Description of the task:
Nothing but the text of the listing, repeated exactly, belongs in the answer; leave the images out.

Provided records:
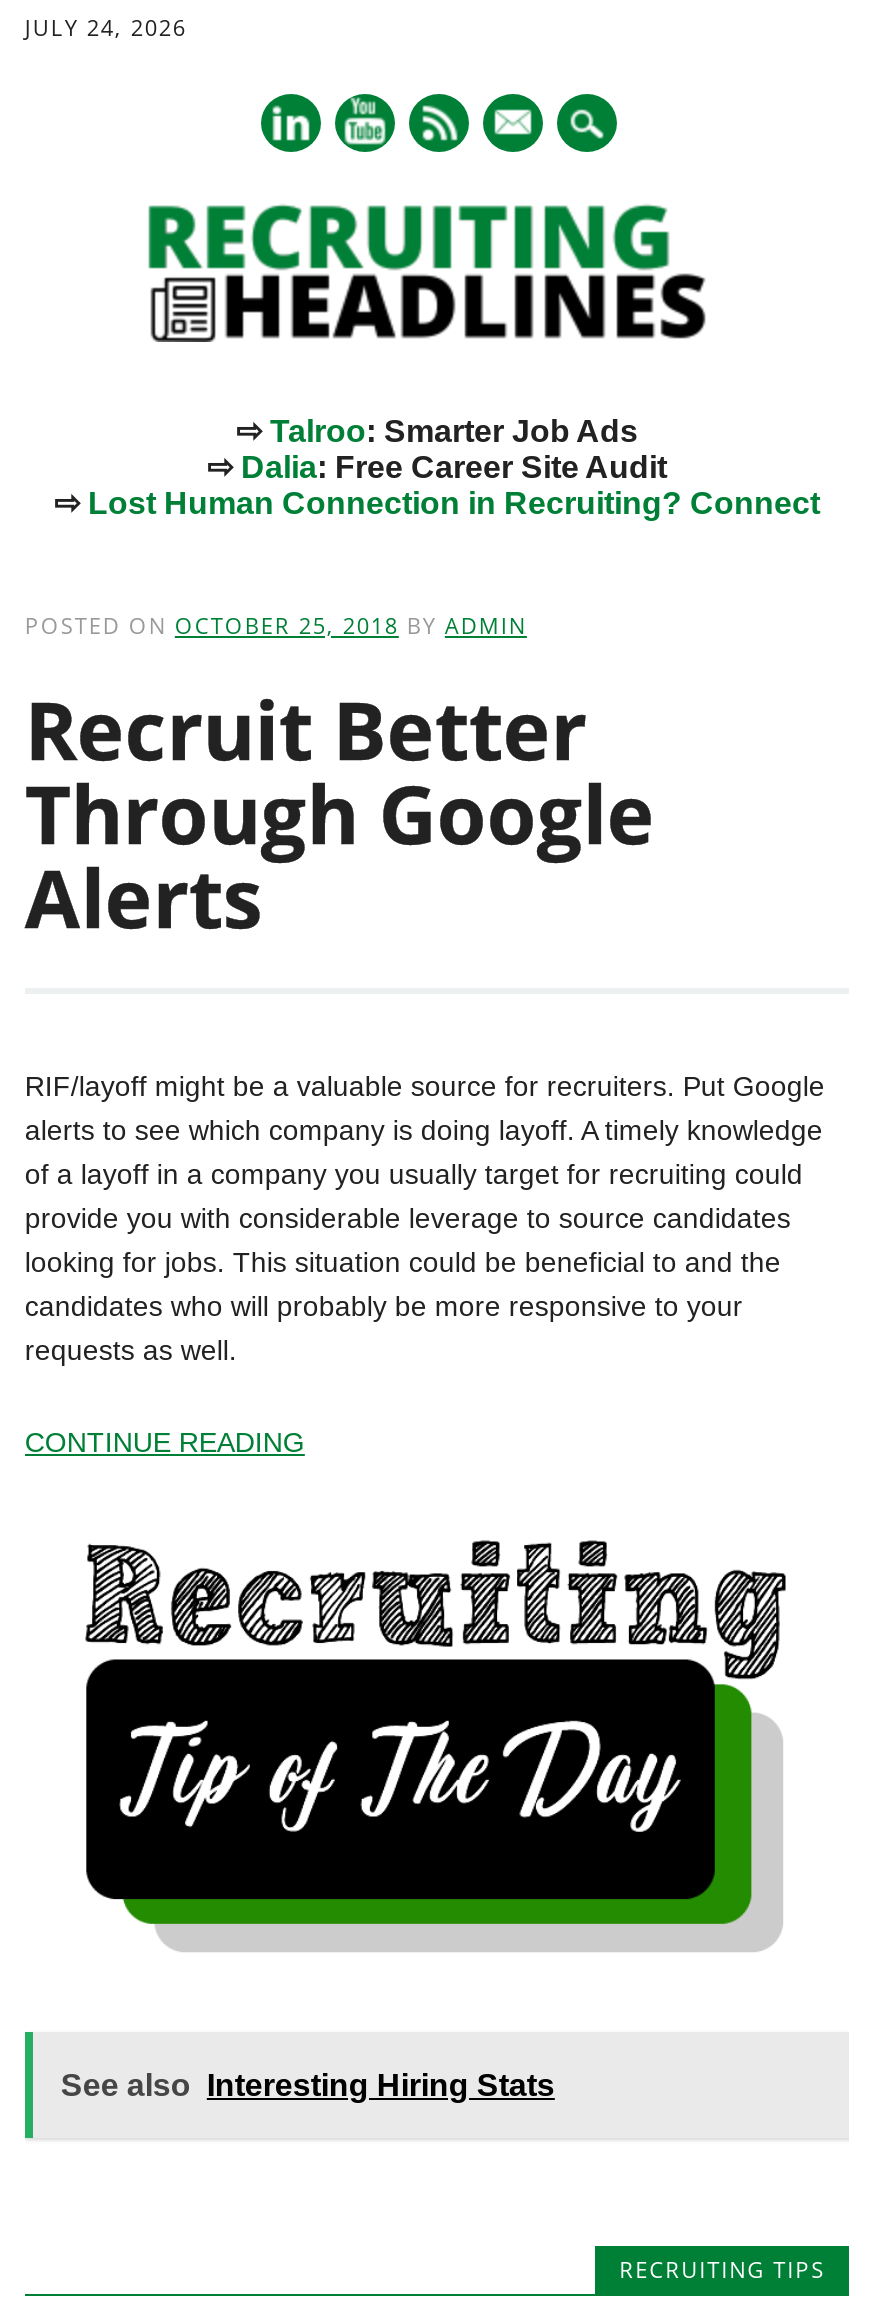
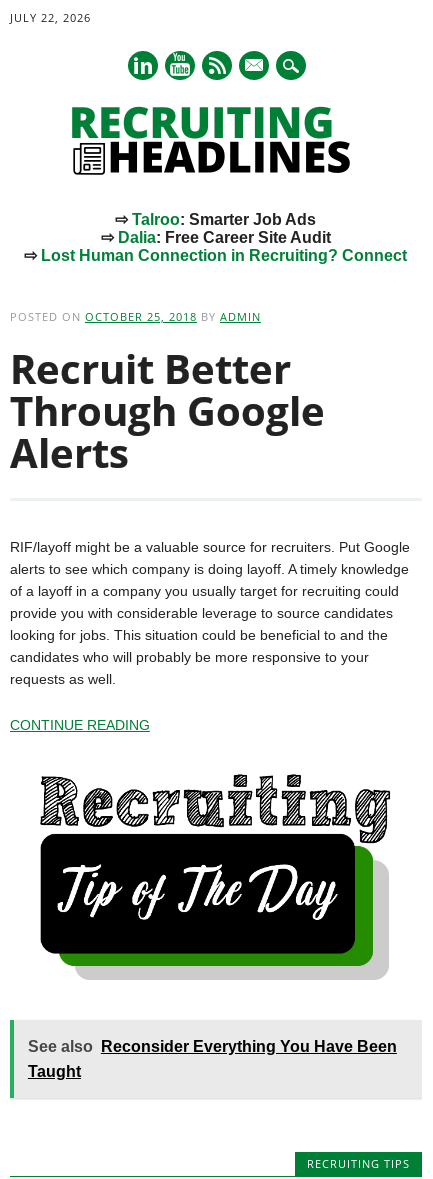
[25,12,187,42] JULY 24, 2026 -> [10,10,91,25] JULY 22, 2026
[61,2067,555,2101] See also Interesting Hiring Stats -> [28,1038,397,1080] See also Reconsider Everything You Have Been | Taught

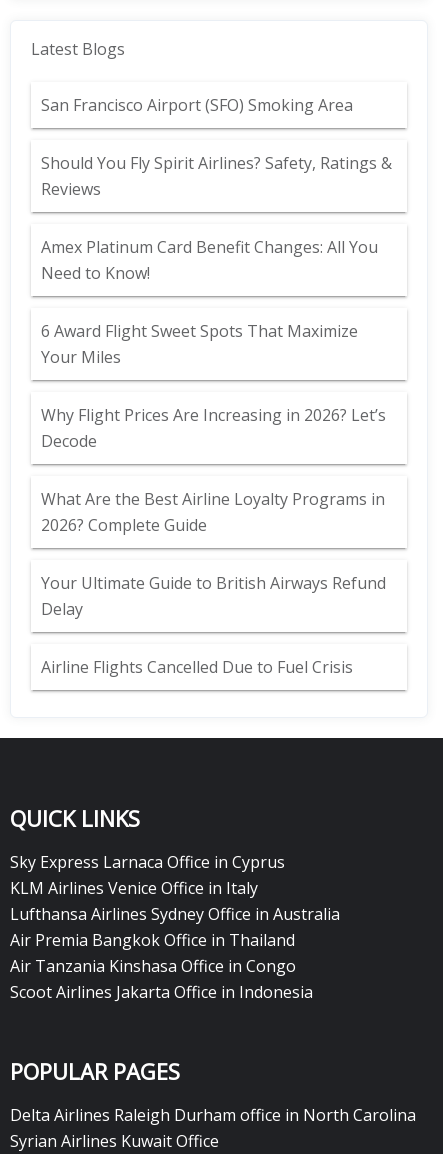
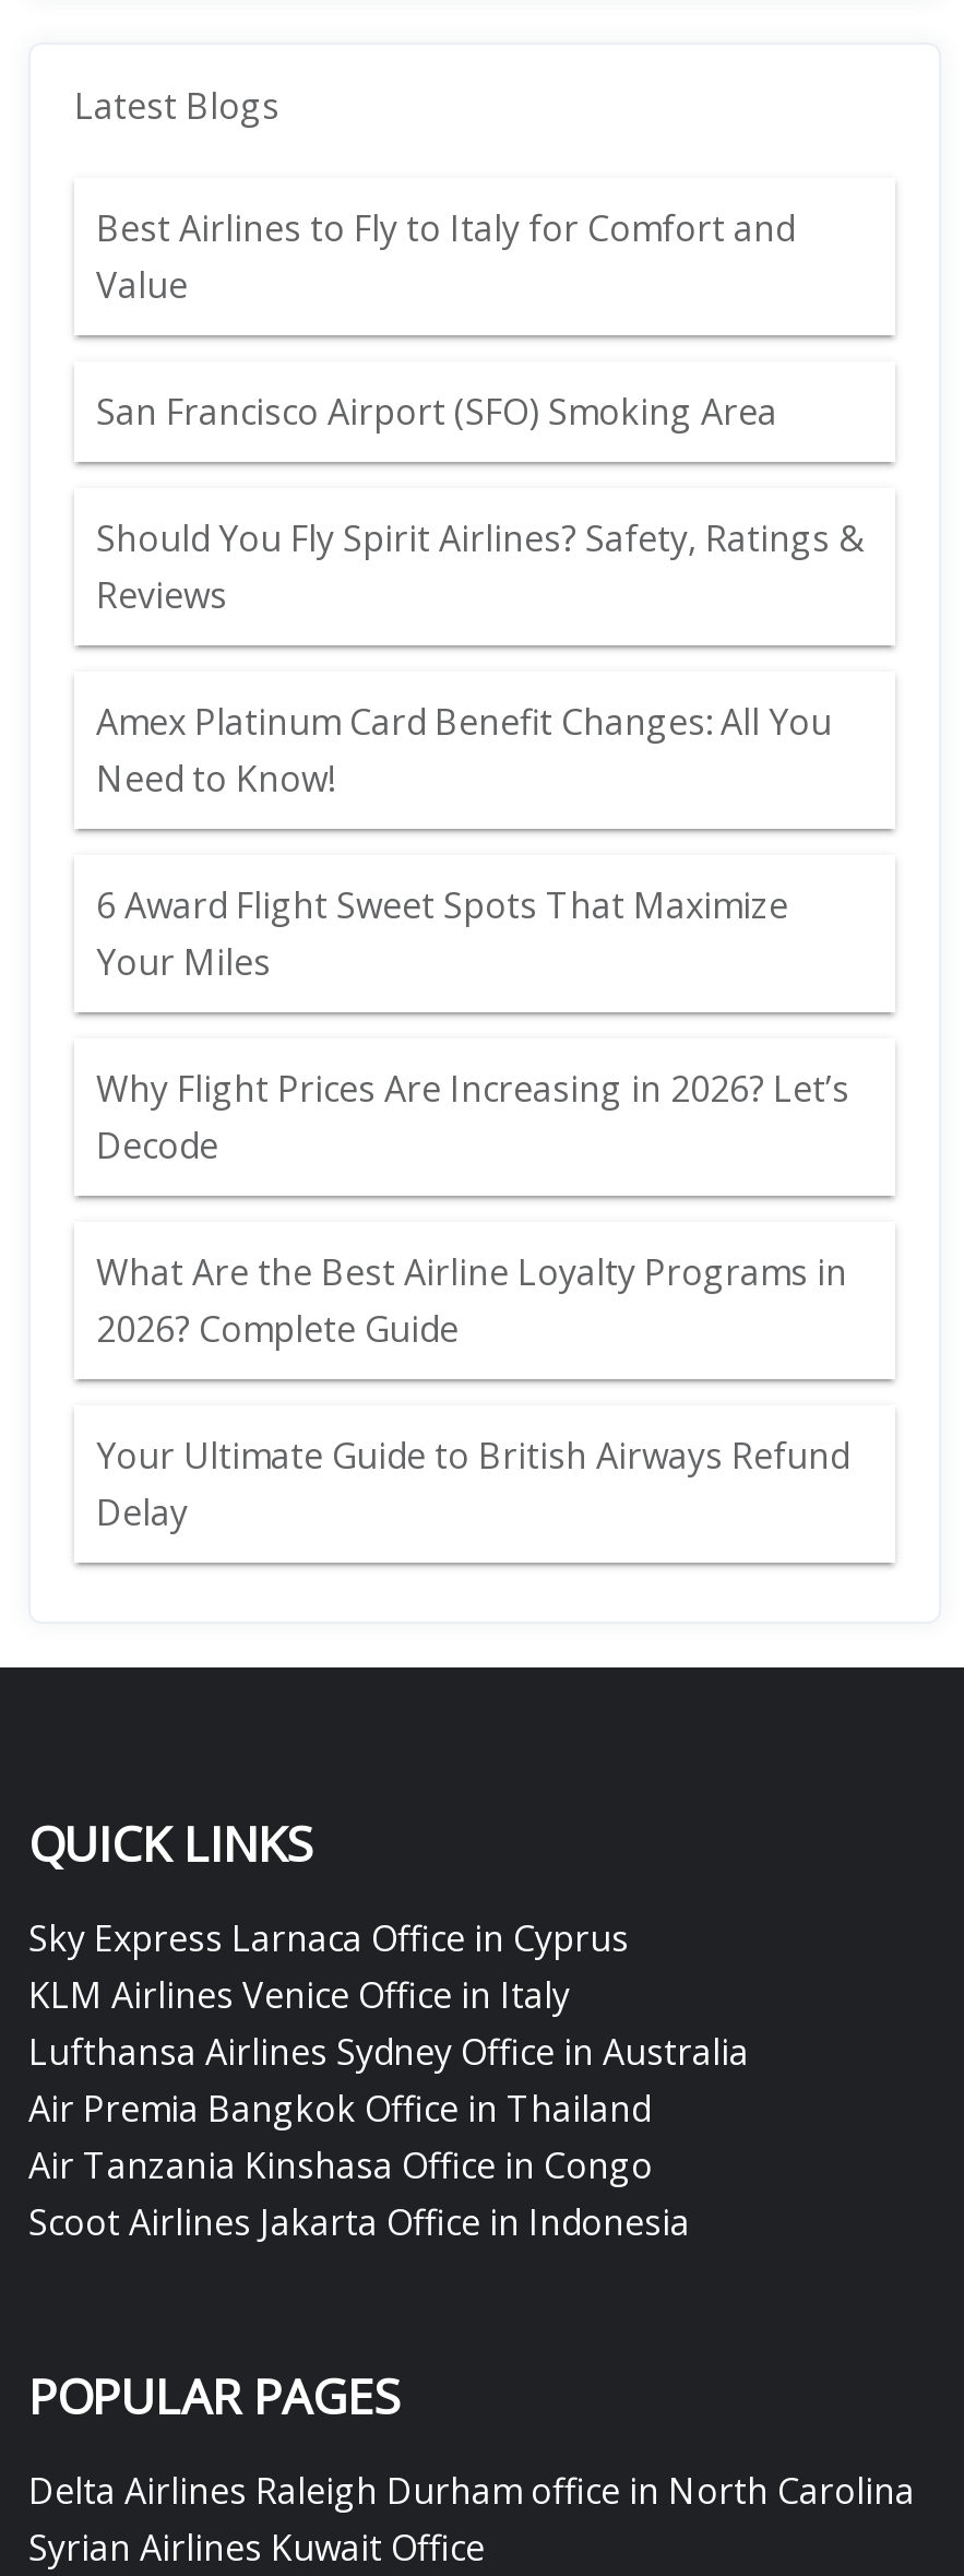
none -> [96,204,795,309] Best Airlines to Fly to Italy for Comfort and | Value
moved [41,94,392,620] -> [96,388,862,1536]: San Francisco Airport (SFO) Smoking Area | Should You Fly Spirit Airlines? Safety, Ratings & | Reviews | ... | Your Ultimate Guide to British Airways Refund | Delay
[41,656,353,678] Airline Flights Cancelled Due to Fuel Crisis -> none

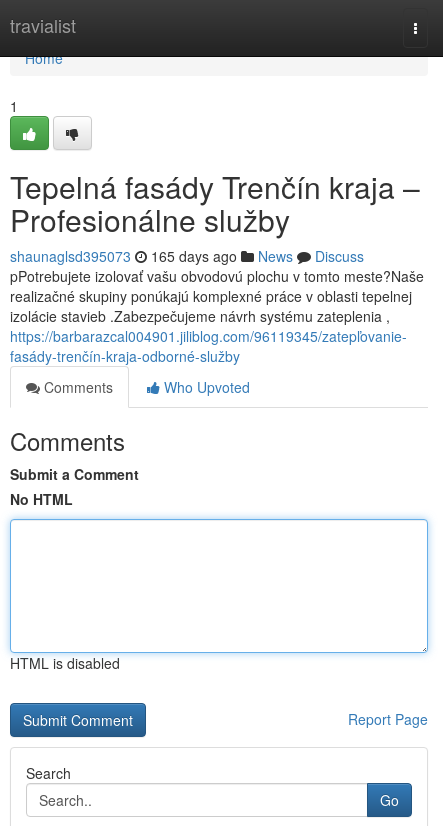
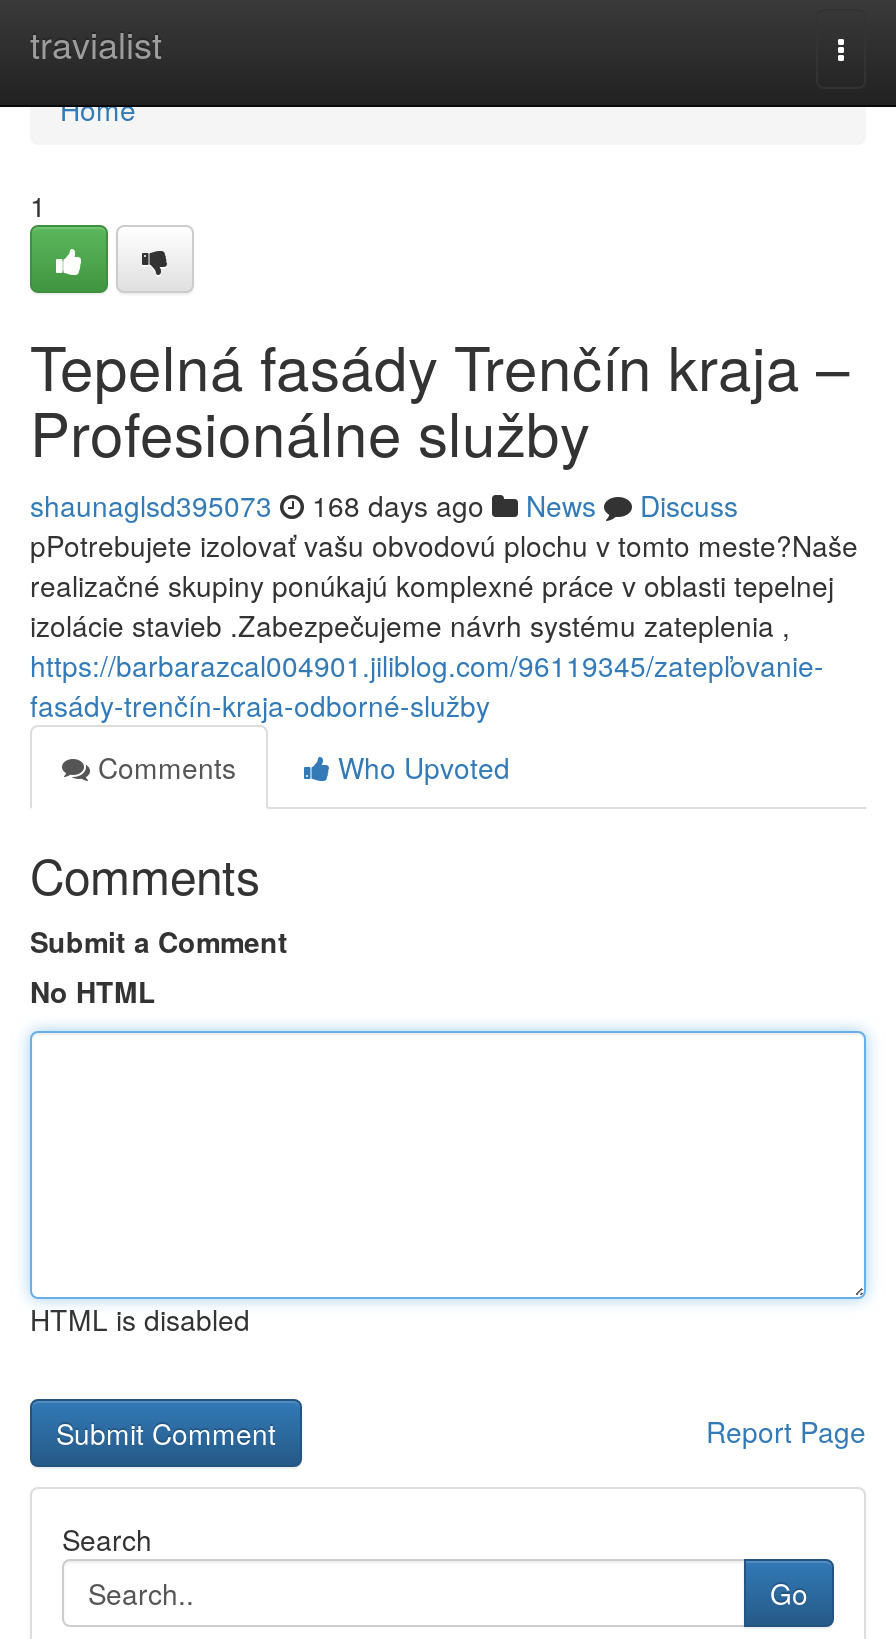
[10,246,364,266] shaunaglsd395073 165 days ago News Discuss -> [30,485,738,525] shaunaglsd395073 168 days ago News Discuss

Result of this task:
[25,12,187,42] JULY 24, 2026 -> [10,10,91,25] JULY 22, 2026
[61,2067,555,2101] See also Interesting Hiring Stats -> [28,1038,397,1080] See also Reconsider Everything You Have Been | Taught

none -> [96,204,795,309] Best Airlines to Fly to Italy for Comfort and | Value
moved [41,94,392,620] -> [96,388,862,1536]: San Francisco Airport (SFO) Smoking Area | Should You Fly Spirit Airlines? Safety, Ratings & | Reviews | ... | Your Ultimate Guide to British Airways Refund | Delay
[41,656,353,678] Airline Flights Cancelled Due to Fuel Crisis -> none

[10,246,364,266] shaunaglsd395073 165 days ago News Discuss -> [30,485,738,525] shaunaglsd395073 168 days ago News Discuss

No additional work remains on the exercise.